## DIRECTIONS
Look for the word "order" in the entries and copy every line where it shows up.

(Version difference data)
☆ ☆ ☆ ☆ ☆
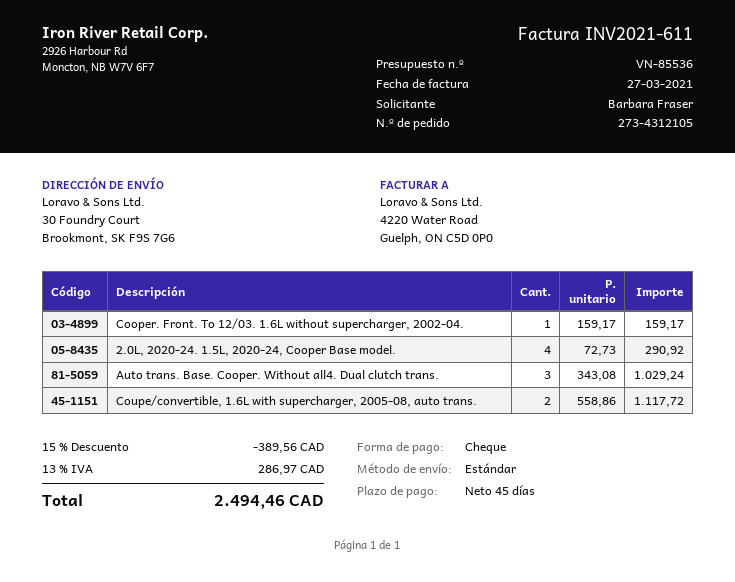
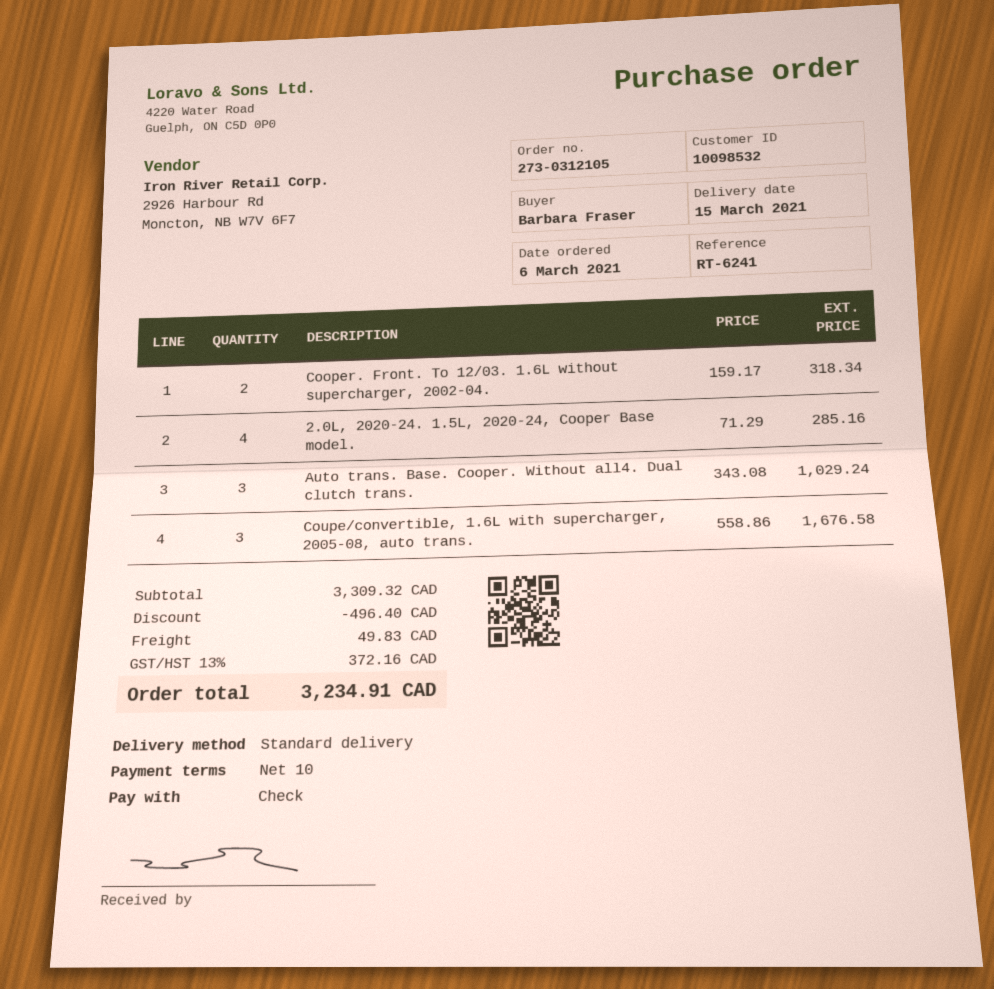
order number: 273-4312105 -> 273-0312105
payment terms: 45 days -> 10 days
Cooper. Front. To 12/03. 1.6L without supercharger, 2002-04.: 1 x 159.17 = 159.17 -> 2 x 159.17 = 318.34
2.0L, 2020-24. 1.5L, 2020-24, Cooper Base model.: 4 x 72.73 = 290.92 -> 4 x 71.29 = 285.16
Coupe/convertible, 1.6L with supercharger, 2005-08, auto trans.: 2 x 558.86 = 1117.72 -> 3 x 558.86 = 1676.58
discount: 389.56 -> 496.40
shipping: none -> 49.83
tax: 13% = 286.97 -> 13% = 372.16
total: 2494.46 -> 3234.91

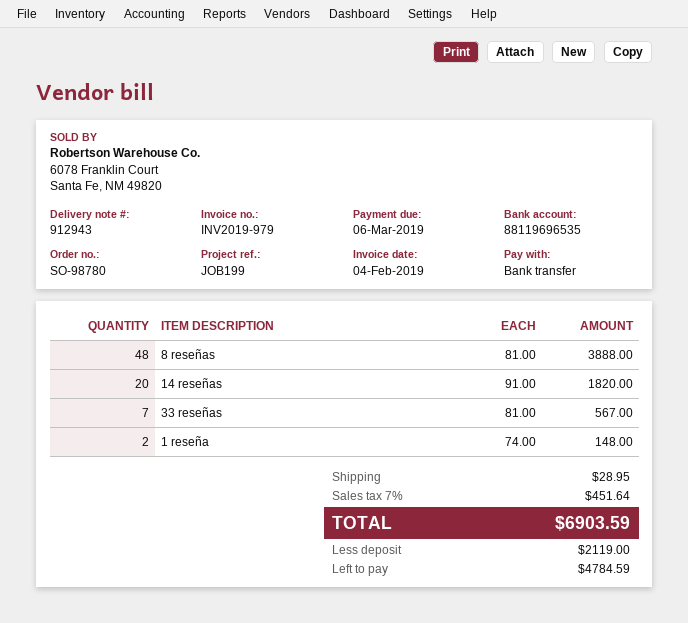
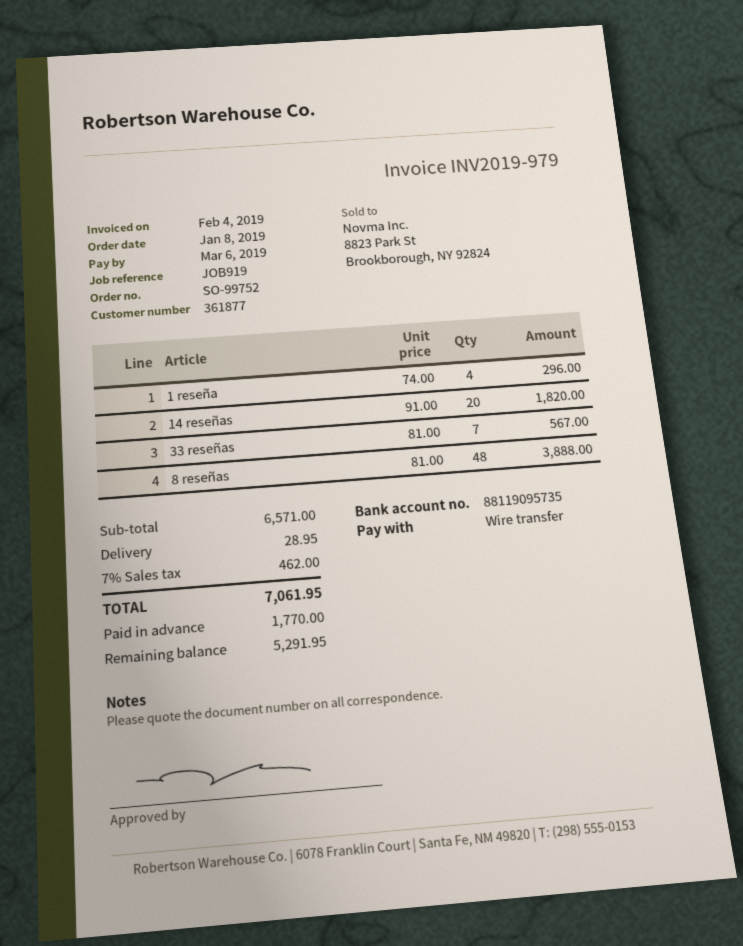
order number: SO-98780 -> SO-99752
reference: JOB199 -> JOB919
bank account: 88119696535 -> 88119095735
1 reseña: 2 x 74.00 = 148.00 -> 4 x 74.00 = 296.00
tax: 7% = 451.64 -> 7% = 462.00
total: 6903.59 -> 7061.95
deposit: 2119.00 -> 1770.00
balance: 4784.59 -> 5291.95

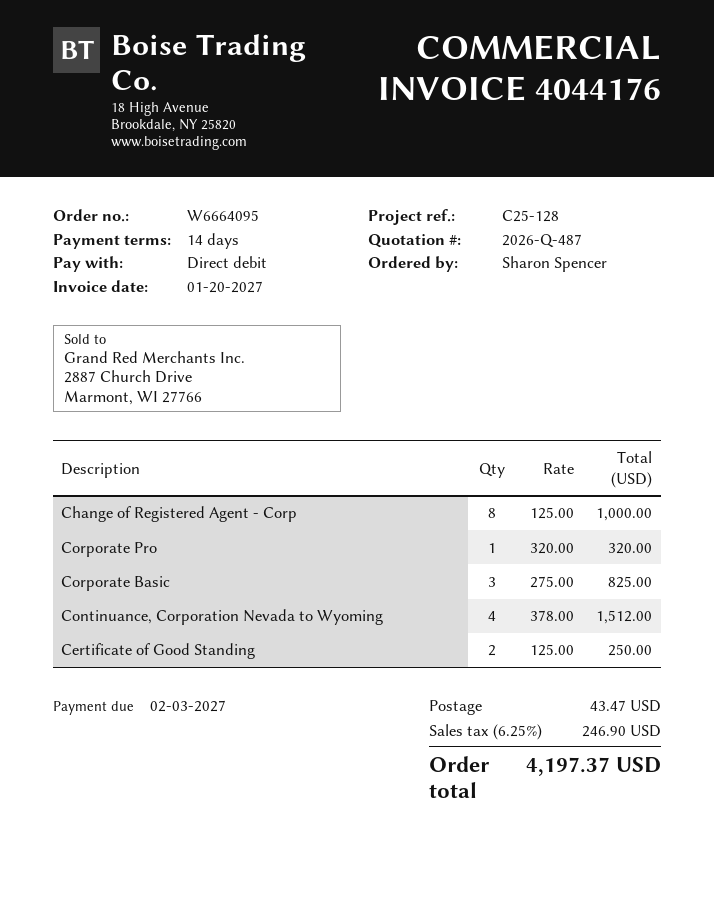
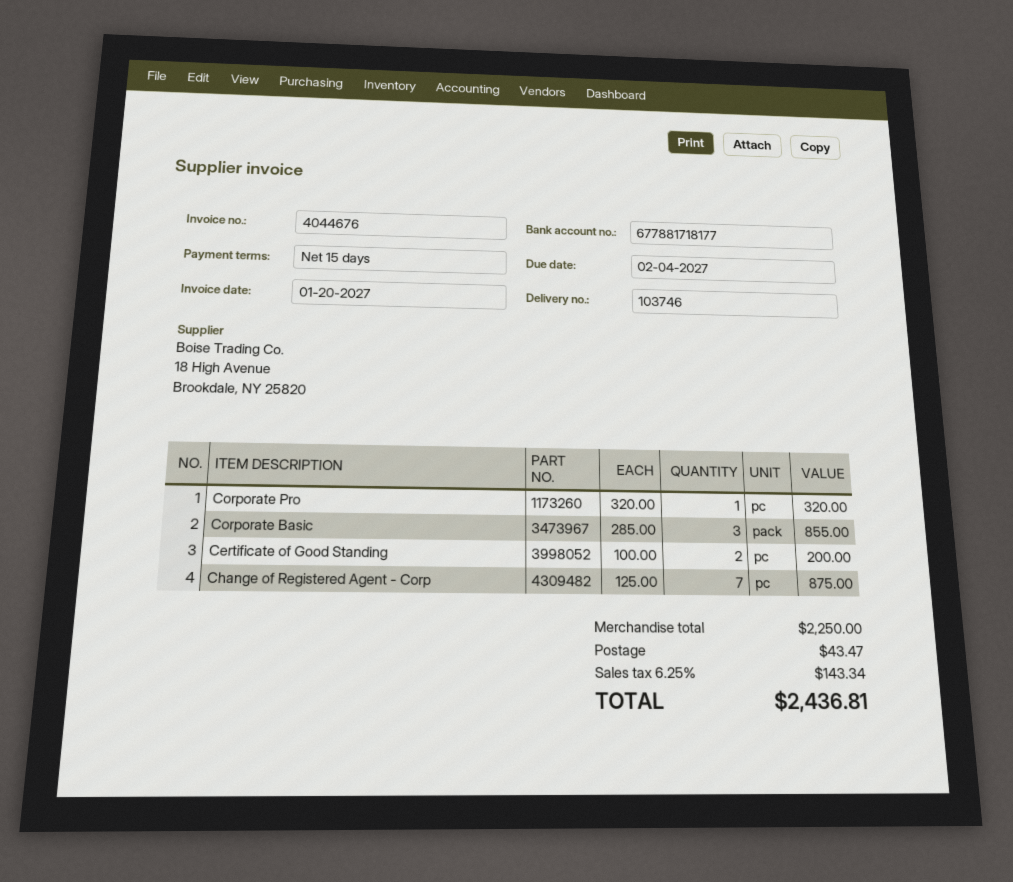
invoice number: 4044176 -> 4044676
payment terms: 14 days -> 15 days
due date: 2027-02-03 -> 2027-02-04
Change of Registered Agent - Corp: 8 x 125.00 = 1000.00 -> 7 x 125.00 = 875.00
Corporate Basic: 3 x 275.00 = 825.00 -> 3 x 285.00 = 855.00
Continuance, Corporation Nevada to Wyoming: 4 x 378.00 = 1512.00 -> none
Certificate of Good Standing: 2 x 125.00 = 250.00 -> 2 x 100.00 = 200.00
tax: 6.25% = 246.90 -> 6.25% = 143.34
total: 4197.37 -> 2436.81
☆ ☆ ☆ ☆ ☆
## THE ANSWER
order number: 273-4312105 -> 273-0312105
order number: SO-98780 -> SO-99752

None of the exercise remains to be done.